● **Activity**
Reproduce all the data exactly, without pictures.

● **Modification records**

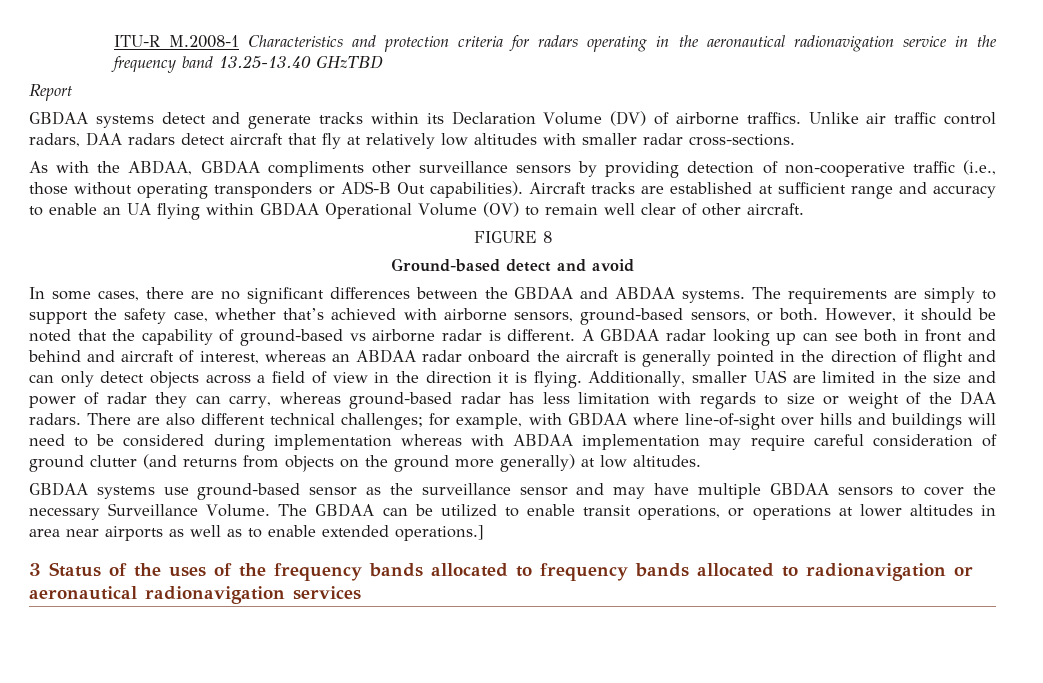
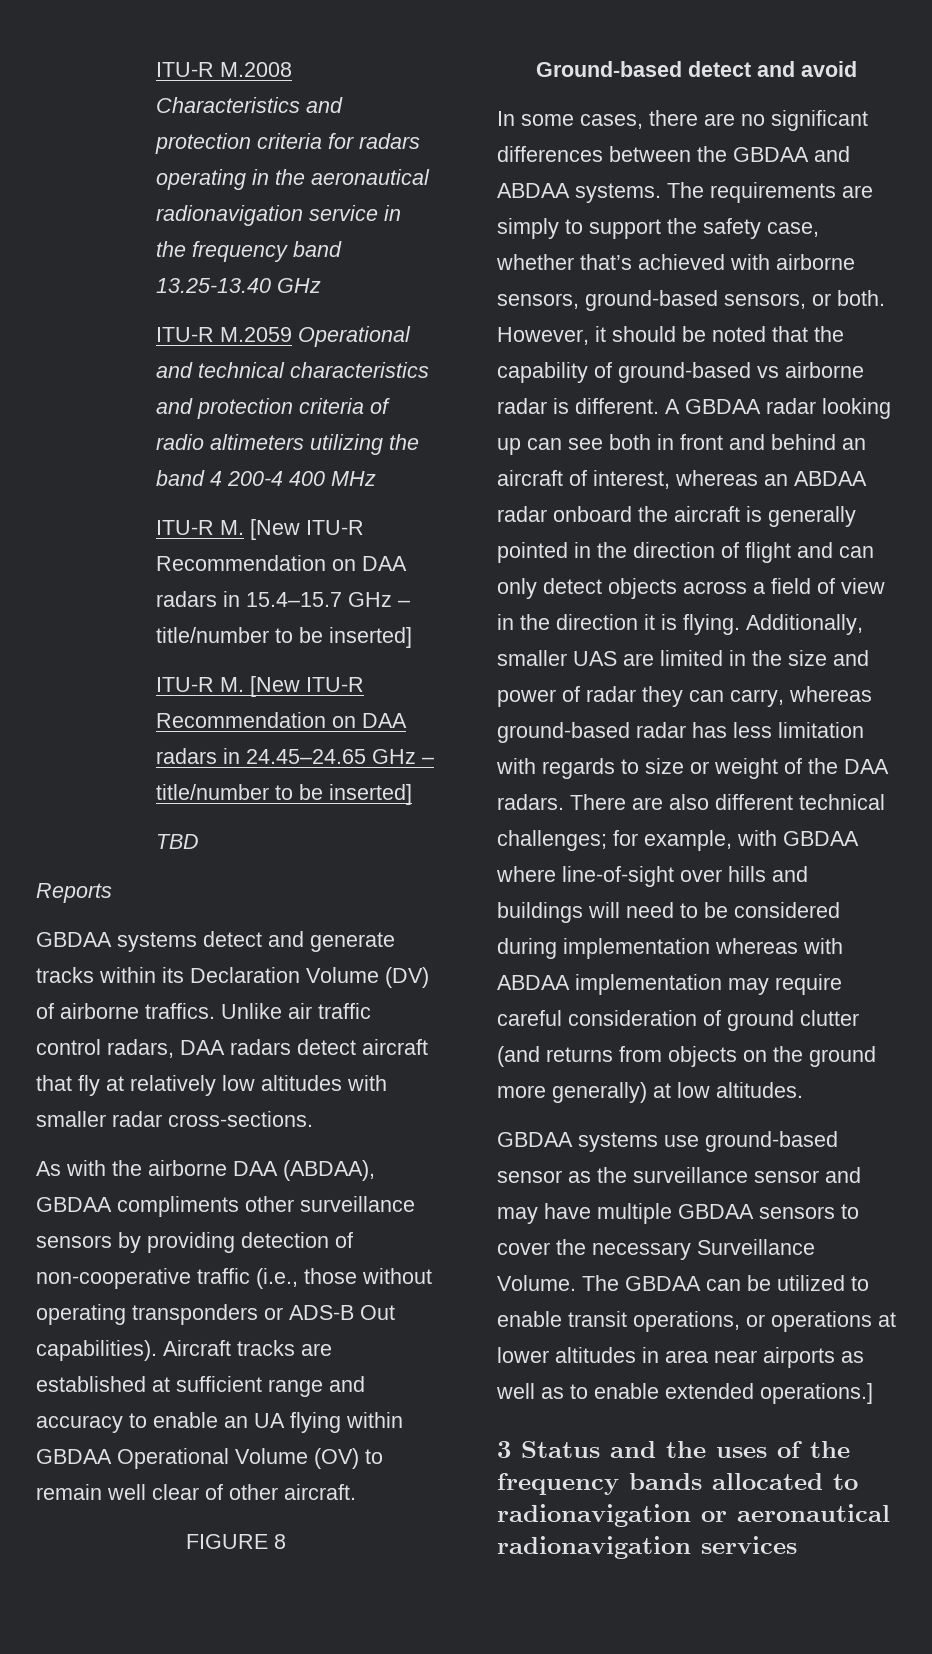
- ITU-R M.2008-1 Characteristics and protection criteria for radars operating in the aeronautical radionavigation service in the frequency band 13.25-13.40 GHzTBD
- Report
+ ITU-R M.2008 Characteristics and protection criteria for radars operating in the aeronautical radionavigation service in the frequency band 13.25-13.40 GHz
+ ITU-R M.2059 Operational and technical characteristics and protection criteria of radio altimeters utilizing the band 4 200-4 400 MHz
+ ITU-R M. [New ITU-R Recommendation on DAA radars in 15.4–15.7 GHz – title/number to be inserted]
+ ITU-R M. [New ITU-R Recommendation on DAA radars in 24.45–24.65 GHz – title/number to be inserted]
+ TBD
+ Reports
- As with the ABDAA, GBDAA compliments other surveillance sensors by providing detection of non-cooperative traffic (i.e., those without operating transponders or ADS-B Out capabilities).
+ As with the airborne DAA (ABDAA), GBDAA compliments other surveillance sensors by providing detection of non-cooperative traffic (i.e., those without operating transponders or ADS-B Out capabilities).
- A GBDAA radar looking up can see both in front and behind and aircraft of interest, whereas an ABDAA radar onboard the aircraft is generally pointed in the direction of flight and can only detect objects across a field of view in the direction it is flying.
+ A GBDAA radar looking up can see both in front and behind an aircraft of interest, whereas an ABDAA radar onboard the aircraft is generally pointed in the direction of flight and can only detect objects across a field of view in the direction it is flying.
- 3 Status of the uses of the frequency bands allocated to frequency bands allocated to radionavigation or aeronautical radionavigation services
+ 3 Status and the uses of the frequency bands allocated to radionavigation or aeronautical radionavigation services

● **Response area**
- ITU-R M.2008-1 Characteristics and protection criteria for radars operating in the aeronautical radionavigation service in the frequency band 13.25-13.40 GHzTBD
- Report
+ ITU-R M.2008 Characteristics and protection criteria for radars operating in the aeronautical radionavigation service in the frequency band 13.25-13.40 GHz
+ ITU-R M.2059 Operational and technical characteristics and protection criteria of radio altimeters utilizing the band 4 200-4 400 MHz
+ ITU-R M. [New ITU-R Recommendation on DAA radars in 15.4–15.7 GHz – title/number to be inserted]
+ ITU-R M. [New ITU-R Recommendation on DAA radars in 24.45–24.65 GHz – title/number to be inserted]
+ TBD
+ Reports
- As with the ABDAA, GBDAA compliments other surveillance sensors by providing detection of non-cooperative traffic (i.e., those without operating transponders or ADS-B Out capabilities).
+ As with the airborne DAA (ABDAA), GBDAA compliments other surveillance sensors by providing detection of non-cooperative traffic (i.e., those without operating transponders or ADS-B Out capabilities).
- A GBDAA radar looking up can see both in front and behind and aircraft of interest, whereas an ABDAA radar onboard the aircraft is generally pointed in the direction of flight and can only detect objects across a field of view in the direction it is flying.
+ A GBDAA radar looking up can see both in front and behind an aircraft of interest, whereas an ABDAA radar onboard the aircraft is generally pointed in the direction of flight and can only detect objects across a field of view in the direction it is flying.
- 3 Status of the uses of the frequency bands allocated to frequency bands allocated to radionavigation or aeronautical radionavigation services
+ 3 Status and the uses of the frequency bands allocated to radionavigation or aeronautical radionavigation services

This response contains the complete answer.